The hospital is the hub of a clinically integrated medical campus that includes the National Cancer Institute-designated Rutgers Cancer Institute of New Jersey, the Child Health Institute of New Jersey at Robert Wood Johnson Medical School and The Bristol-Myers Squibb Children’s Hospital at Robert Wood Johnson University Hospital.
One student, Bianca Pineda, said that shadowing physicians, nurses and other operating-room staff was valuable because she was able to meet and speak with the people she wants to serve as a biomedical engineer. She felt her time with George Batsides, a cardiothoracic surgeon from Robert Wood Johnson Medical School, was especially enlightening.
“I got to see a person’s beating heart right in front of me,” said Pineda, who watched Batsides perform two surgical procedures. “He showed us several aspects of cardiothoracic surgery – an artificial heart valve, a heart-lung machine, ventricular-assist devices and a pacemaker. Although a lot has been achieved, I realized there are still many things we can improve upon as biomedical engineers.”
Jonathan Sparrow-Hood, who anticipates a career in the medical-device industry, found the program “one of the most applicable experiences for what I’m going to be doing after college.” He and many of his fellow students perceived it was taking too long to re-sterilize instruments or open new disposable instruments during surgery. “There is a lot of room to streamline the process flow, to have surgical tools available when needed,” he said.
Jayana Kenana, a student who participated in 2013, said her favorite part was being exposed to research laboratories at Robert Wood Johnson Medical School. She recalled a biomedical engineering graduate student collaborating with surgeons on new ways to repair damaged menisci, cartilage-like tissues that cushion the ends of bones in joints such as elbows and knees.
“I thought it was so cool that a graduate student worked in such close proximity with practicing doctors,” said Kenana.
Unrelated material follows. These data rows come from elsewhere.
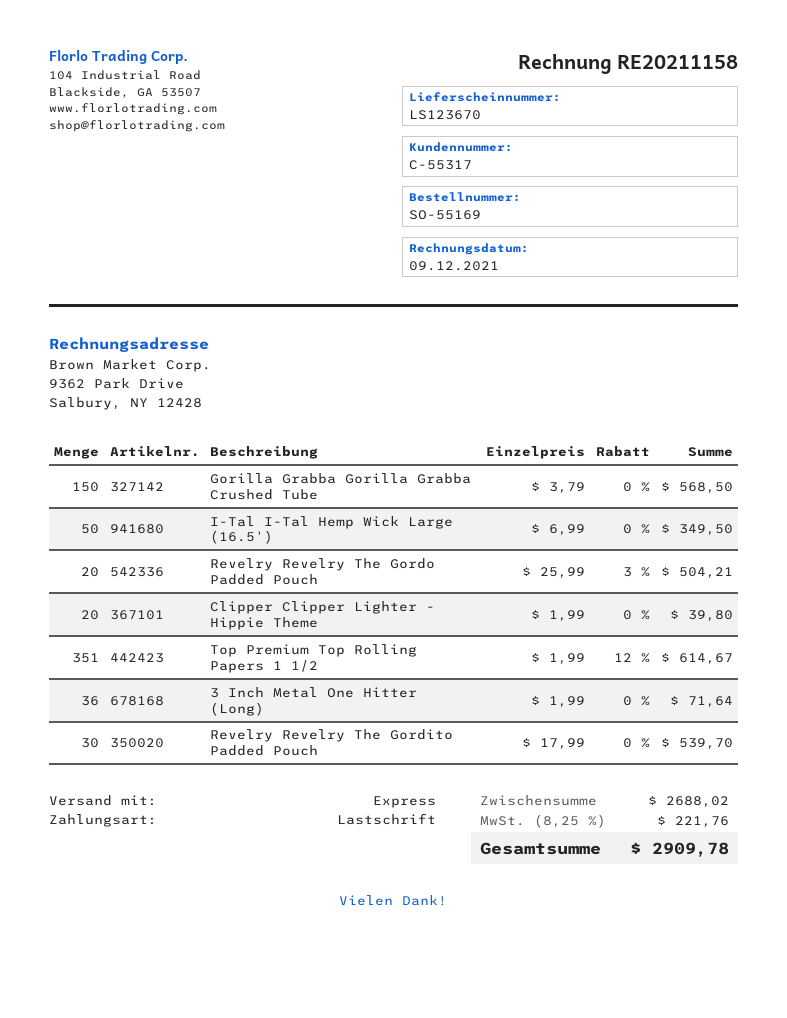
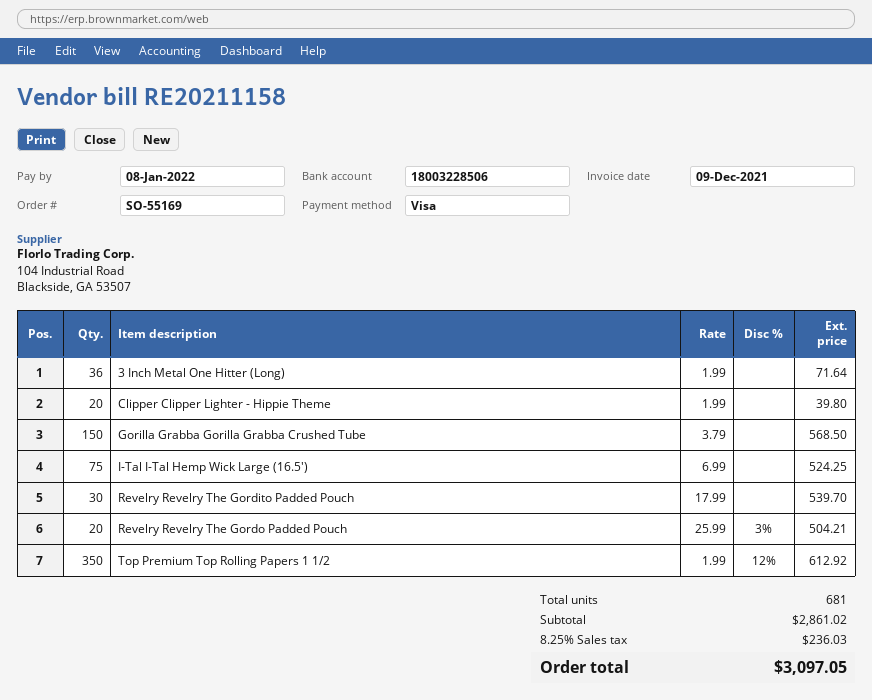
payment method: direct debit -> Visa
I-Tal I-Tal Hemp Wick Large (16.5'): 50 x 6.99 = 349.50 -> 75 x 6.99 = 524.25
Top Premium Top Rolling Papers 1 1/2: 351 x 1.99 - 12% = 614.67 -> 350 x 1.99 - 12% = 612.92
subtotal: 2688.02 -> 2861.02
tax: 8.25% = 221.76 -> 8.25% = 236.03
total: 2909.78 -> 3097.05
She said it shows the need for integration between engineers and health care professionals. “We found so many great opportunities to innovate, and we want to share this perspective with other students around us,” she said.
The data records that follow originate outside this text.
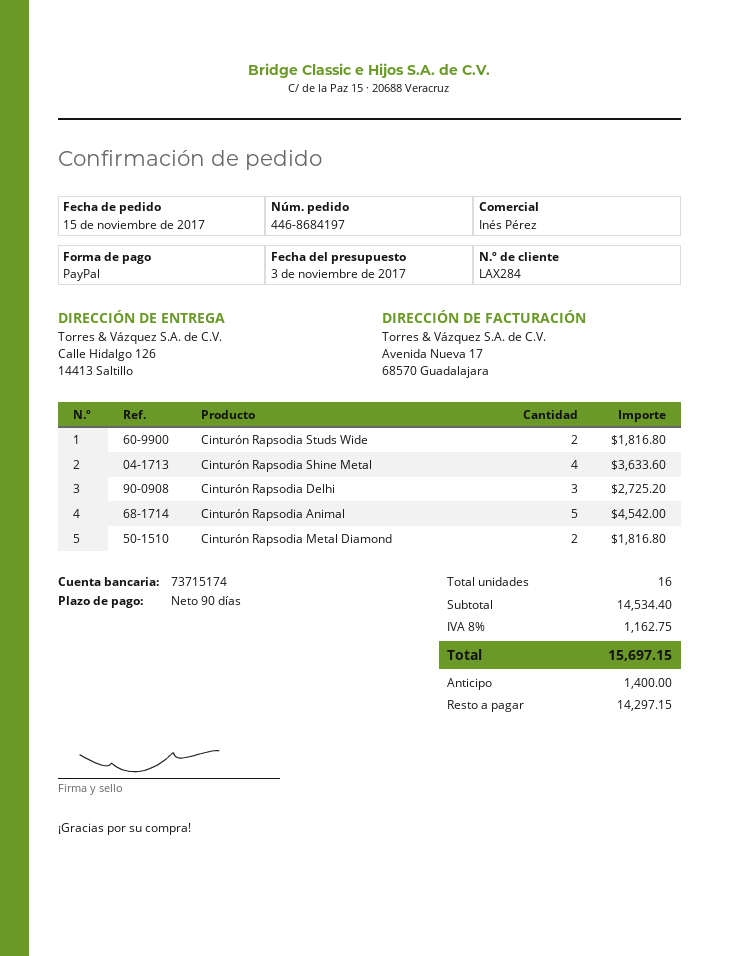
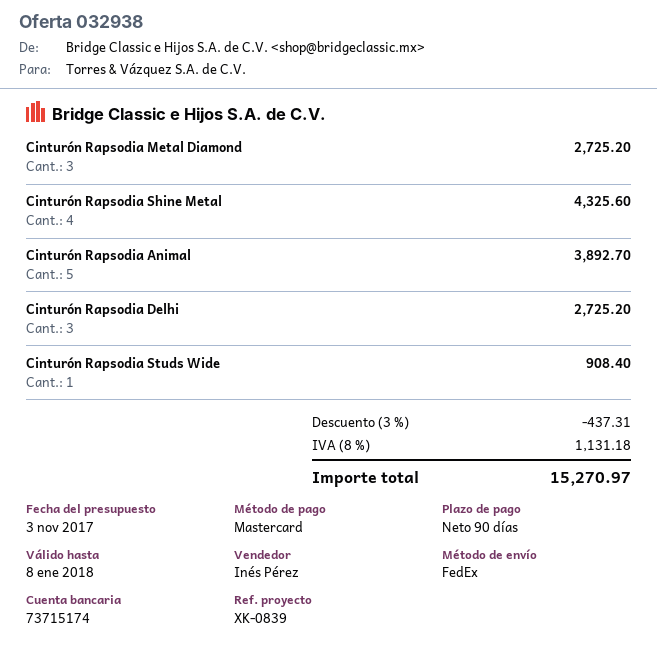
payment method: PayPal -> Mastercard
Cinturón Rapsodia Studs Wide: 2 for 1816.80 -> 1 for 908.40
Cinturón Rapsodia Shine Metal: 4 for 3633.60 -> 4 for 4325.60
Cinturón Rapsodia Animal: 5 for 4542.00 -> 5 for 3892.70
Cinturón Rapsodia Metal Diamond: 2 for 1816.80 -> 3 for 2725.20
discount: none -> 3% = 437.31
tax: 8% = 1162.75 -> 8% = 1131.18
total: 15697.15 -> 15270.97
At the end of each term, faculty members judge whether the projects their students worked on are mature enough for commercialization. Is there a working prototype? A defined market? Viable revenue forecasts? Projects that aren’t ready can be refined by the following year’s students. Otherwise, CIVET staff will work with the faculty members to commercialize their technology, whether by providing support for final designs, networking with industrial partners or helping them form a business. In fact, CIVET has started taking these steps with a stroke rehabilitation device.
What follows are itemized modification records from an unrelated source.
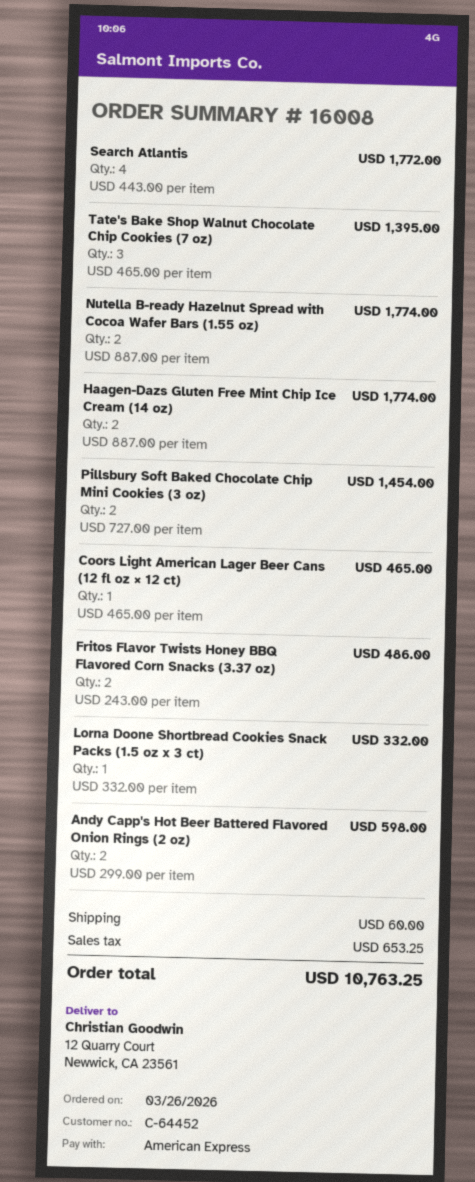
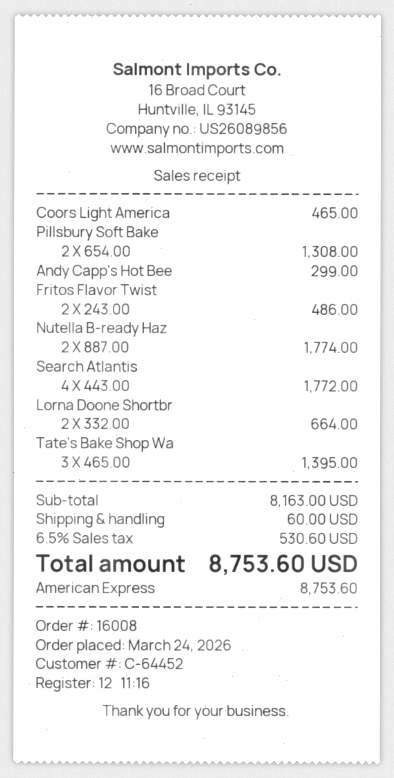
order date: 2026-03-26 -> 2026-03-24
Haagen-Dazs Gluten Free Mint Chip Ice Cream (14 oz): 2 x 887.00 = 1774.00 -> none
Pillsbury Soft Baked Chocolate Chip Mini Cookies (3 oz): 2 x 727.00 = 1454.00 -> 2 x 654.00 = 1308.00
Lorna Doone Shortbread Cookies Snack Packs (1.5 oz x 3 ct): 1 x 332.00 = 332.00 -> 2 x 332.00 = 664.00
Andy Capp's Hot Beer Battered Flavored Onion Rings (2 oz): 2 x 299.00 = 598.00 -> 1 x 299.00 = 299.00
tax: 653.25 -> 530.60
total: 10763.25 -> 8753.60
Engelhardt and Berthiaume credit associate professor Ramsey Foty and assistant professor Tomer Davidov, both in the Department of Surgery at Robert Wood Johnson Medical School, for supporting the program and recruiting colleagues to participate in its clinical immersion segment.
“As a surgeon, I find it useful to have young students with different perspectives who can recognize when things are not working as smoothly as they could be in the operating room and can come up with ideas on how to innovate,” said Davidov, a general and endocrine surgeon who believes the program showcases the benefits of integrating the medical schools with Rutgers.
“There will be further collaboration that will lead to true medical device innovation,” Davidov said.
Foty, a developmental biologist who studies the properties of cancerous tumors, said the clinical immersion experience shows students what they can provide to the clinical community.
“It gets students cross-trained between disciplines,” said Foty. “You can think about the physics and math all you want, but until you can walk into a situation where you have a patient in front of you, you can’t fully appreciate how to actually engineer an instrument.”